→ **TASK TO CARRY OUT**: From the line that contains "[20,842,156,875] 21/07/2026 ->" through the line that contains "[20,1589,156,1622] 21/07/2026 ->", output every line of the listing below exactly and leave out all the rest.

→ **EXCERPTED DATA**:
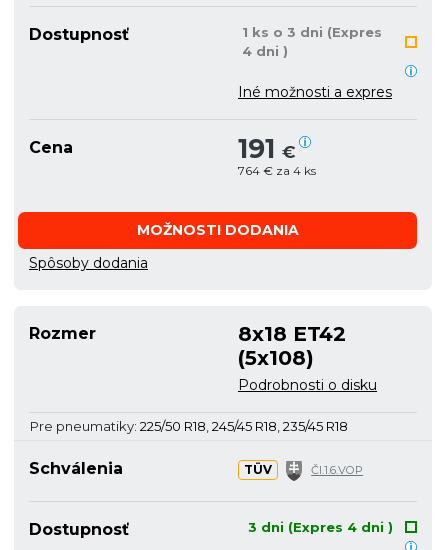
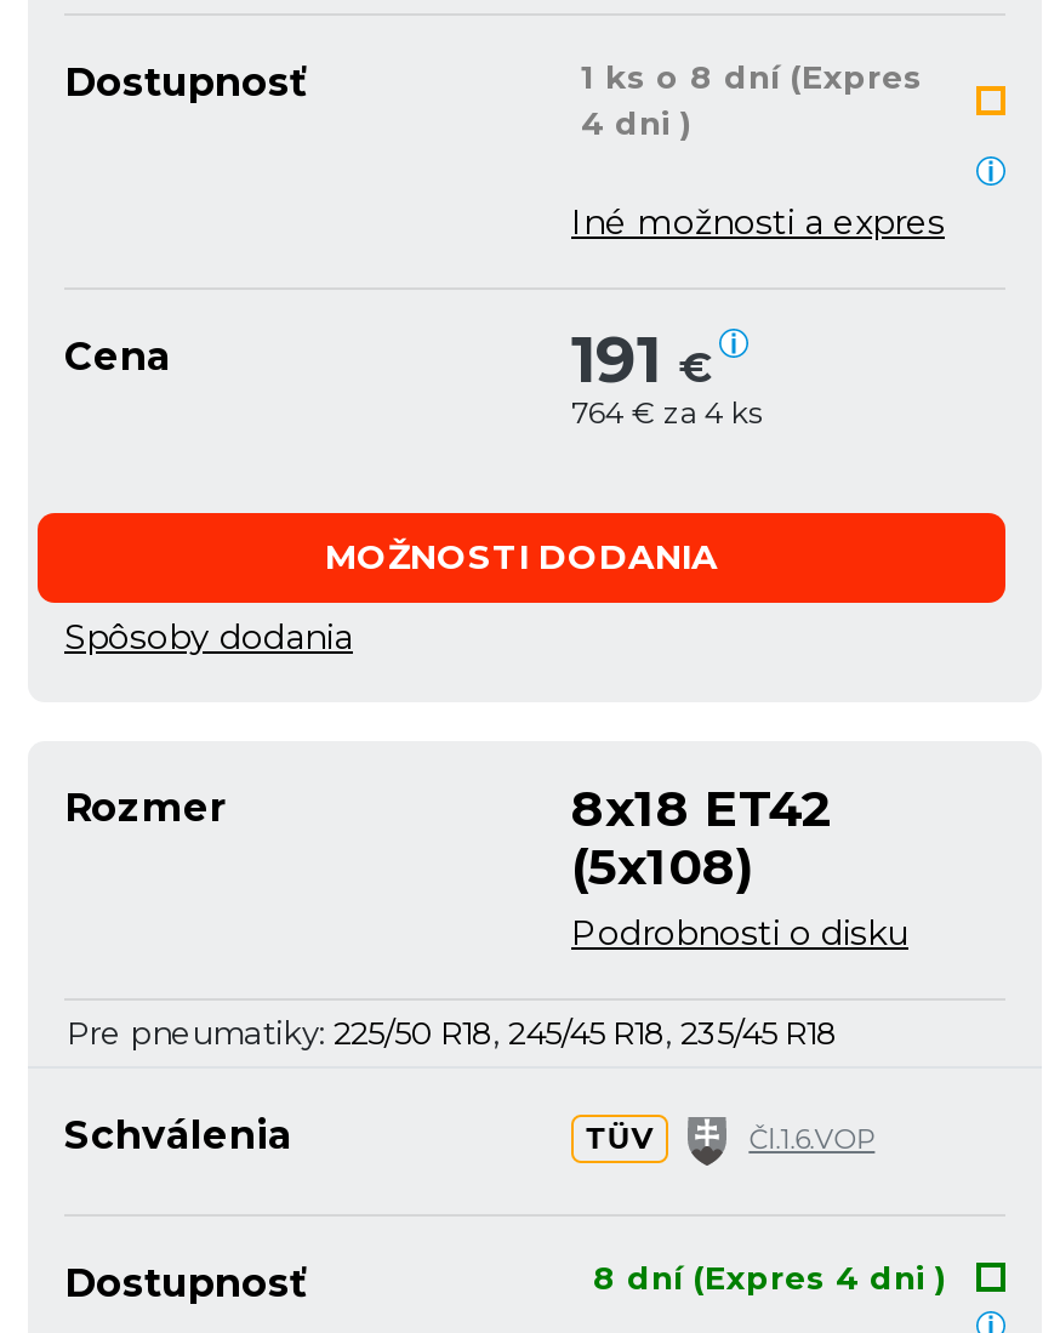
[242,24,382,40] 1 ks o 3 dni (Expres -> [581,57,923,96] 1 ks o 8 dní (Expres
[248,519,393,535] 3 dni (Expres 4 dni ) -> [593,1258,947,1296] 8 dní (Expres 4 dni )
--
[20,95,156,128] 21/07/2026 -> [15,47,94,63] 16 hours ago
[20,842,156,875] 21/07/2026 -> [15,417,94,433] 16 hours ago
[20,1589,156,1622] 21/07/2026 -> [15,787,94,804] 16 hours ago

→ **EXPECTED ANSWER**:
[20,842,156,875] 21/07/2026 -> [15,417,94,433] 16 hours ago
[20,1589,156,1622] 21/07/2026 -> [15,787,94,804] 16 hours ago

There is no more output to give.